Tuesday, July 7, 2009

To ROI or not to ROI

The current structure and way of managing our companies is basically the same as when the first companies started in the beginning of the 1900’s.
Ford and mining companies are really good examples. The focus was on delivering the products as fast and as cheap as possible. People were just a tool to make this possible. A manager was someone who had done that particular job himself before, so he knew all the details. The employees were not supposed to come up with their own ideas, as that was the role of management. And when they encountered a problem, they asked the manager for help. As he knew the details he was able to support them.

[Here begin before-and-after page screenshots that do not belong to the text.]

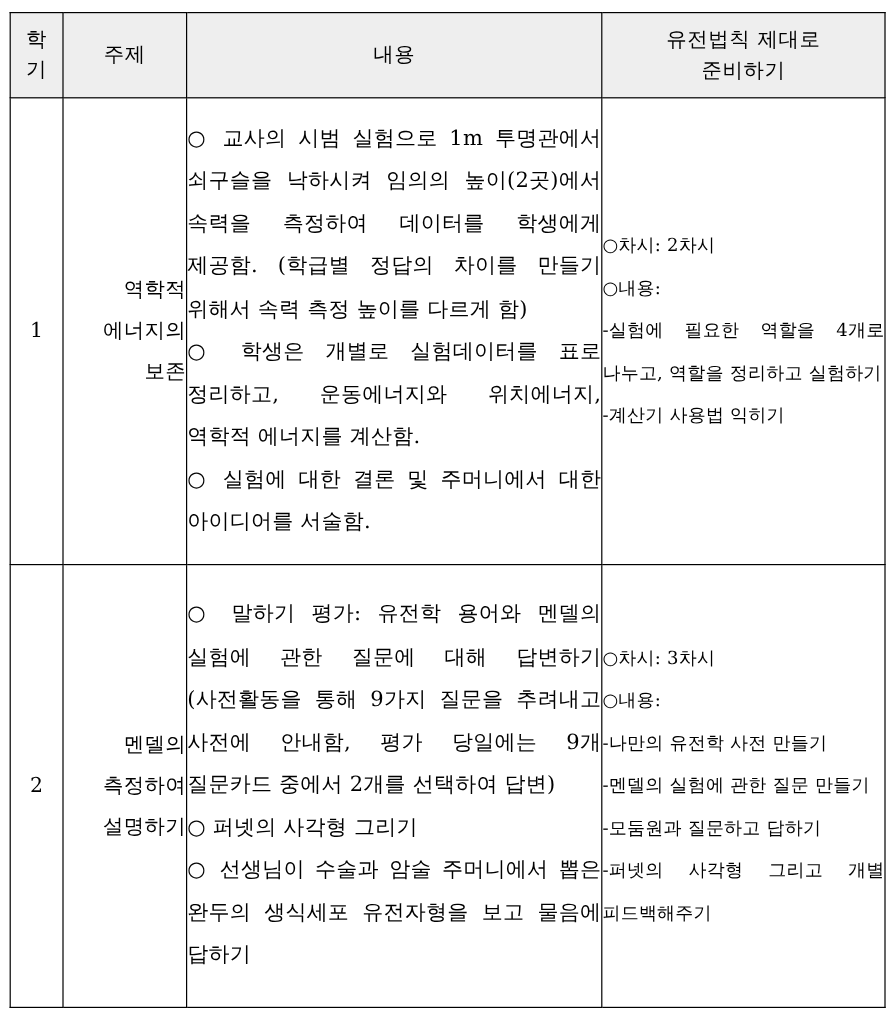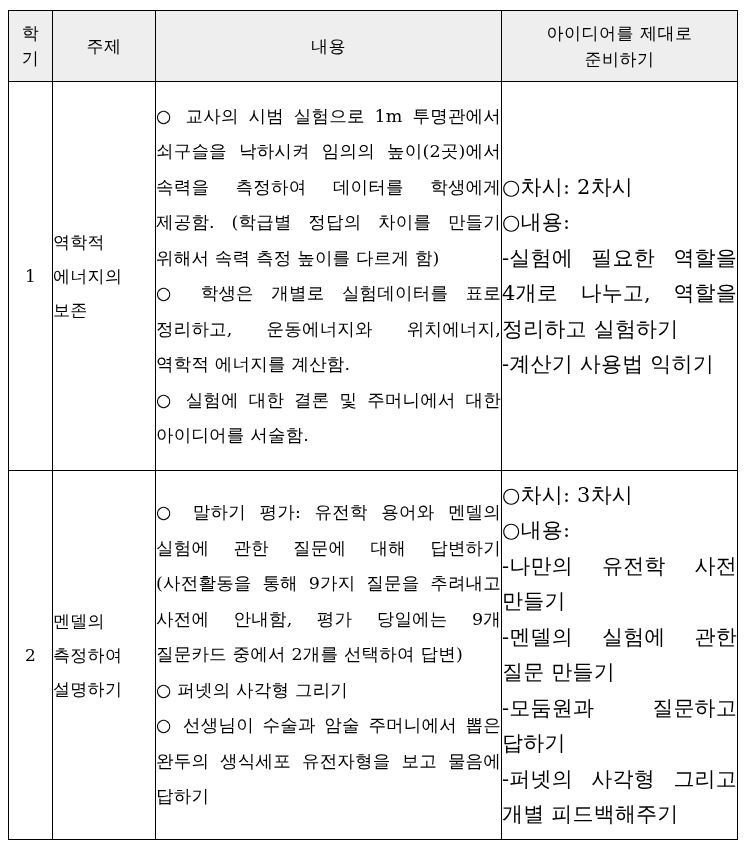"아이디어를 제대로" span.hdr-line { text: 아이디어를 -> 유전법칙 }
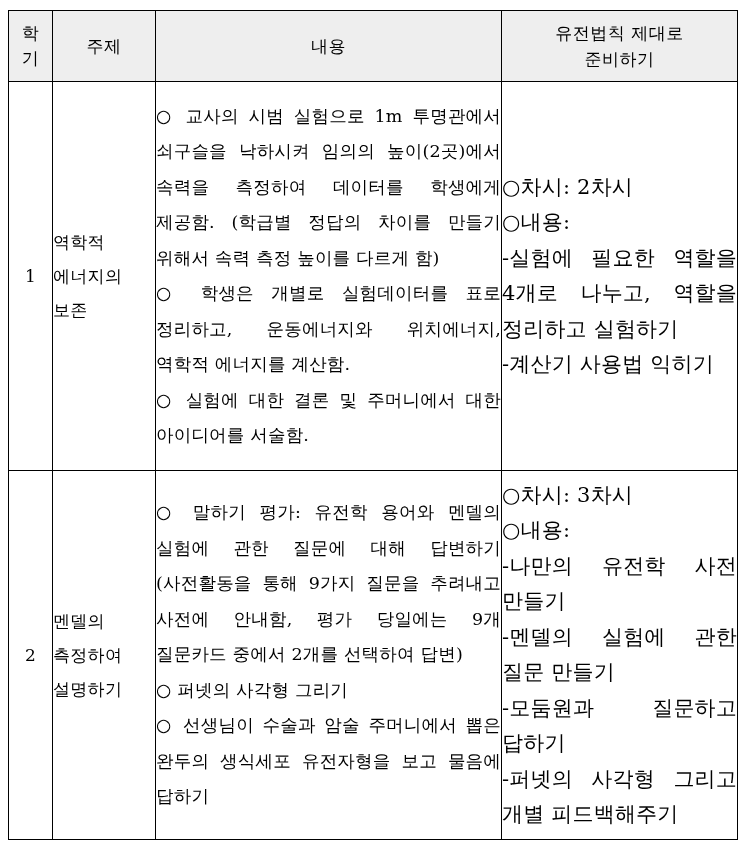"○차시: 2차시" td.prep-cell { font-size: 21px -> 15px }
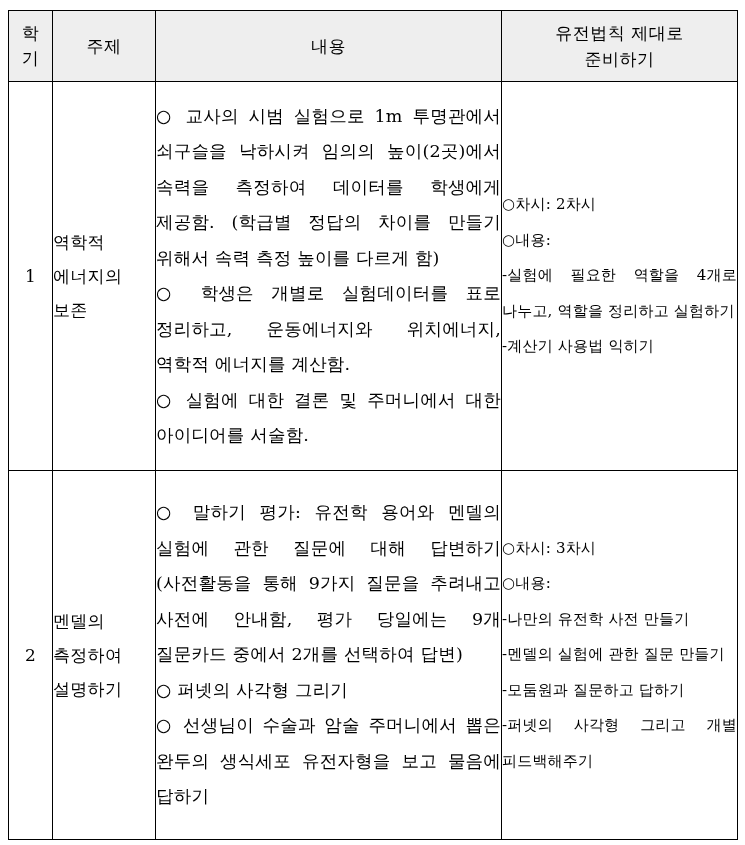"역학적" td.topic-cell { text-align: left -> right }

The most important investment was the investment in machines. Hence, the metric of ROI (return on investment) became a driving factor in decision-making. The measurement of ROI spread into the Corporate environment like a contagious disease. Nothing can and will be done if there is no ROI projection available. Whether it is a project or a new IT system, or a new service or a change in the business model. They all ‘need’ a ROI projection. A lot of time is spend (‘wasted’) on creating business cases to support these new initiatives. Semi-scientifically people come up with favorable ROI projections, because if they are not, their project won’t be sponsored. In a lot of cases this creates a fake reality, because the numbers are made more favorable than reality permits. Sometimes it is even impossible to come up with adequate numbers, but if you don’t provide numbers, your idea won’t fly.
This way of organizing, managing and measuring a companies performance has become the norm. Even in today’s radically changed circumstances.

In Western countries more than 80% of GDP is related to services, so the services economy is dominant. So, it is no longer the machines which produce the results, but it is all about people who are the service and deliver the service themselves. The emotional value, which you deliver through your services, is becoming just as important as the economic value. A service company is nothing without its people. What remains is a building with a sign above the entrance with your name and that is it. Nothing comes out of this building without the people. So, we need a new definition of ROI, which is more in line with the actual state of the business.

It would be good to add the following definitions of ROI:

- Return On Involvement
- Return On Ideas
- Return On Intelligence
- Return On Integrity

These new definitions are more suited for service-environments were people are the dominant factor, and no longer machines.

However this new perspective on ROI requires a new way of thinking, a change of habits. This is not easy.
In The Age of the Unthinkable, Joshua Cooper Ramo says it as follows: “Unfortunately, whether they are running corporations or foreign ministries or central banks, some of the best minds of our era are still in thrall to an older way of seeing and thinking”.
Only when you have the real will and urgency to change your thinking, you are capable of doing it. The fortunate thing about the current crises is that more and more leaders are feeling stuck. They don’t know how to handle all these challenges. This could be the ideal time to help them with new perspectives and a new way of thinking. New times require new metrics.

Would you like to focus on the old ROI or (also) on the new ROI?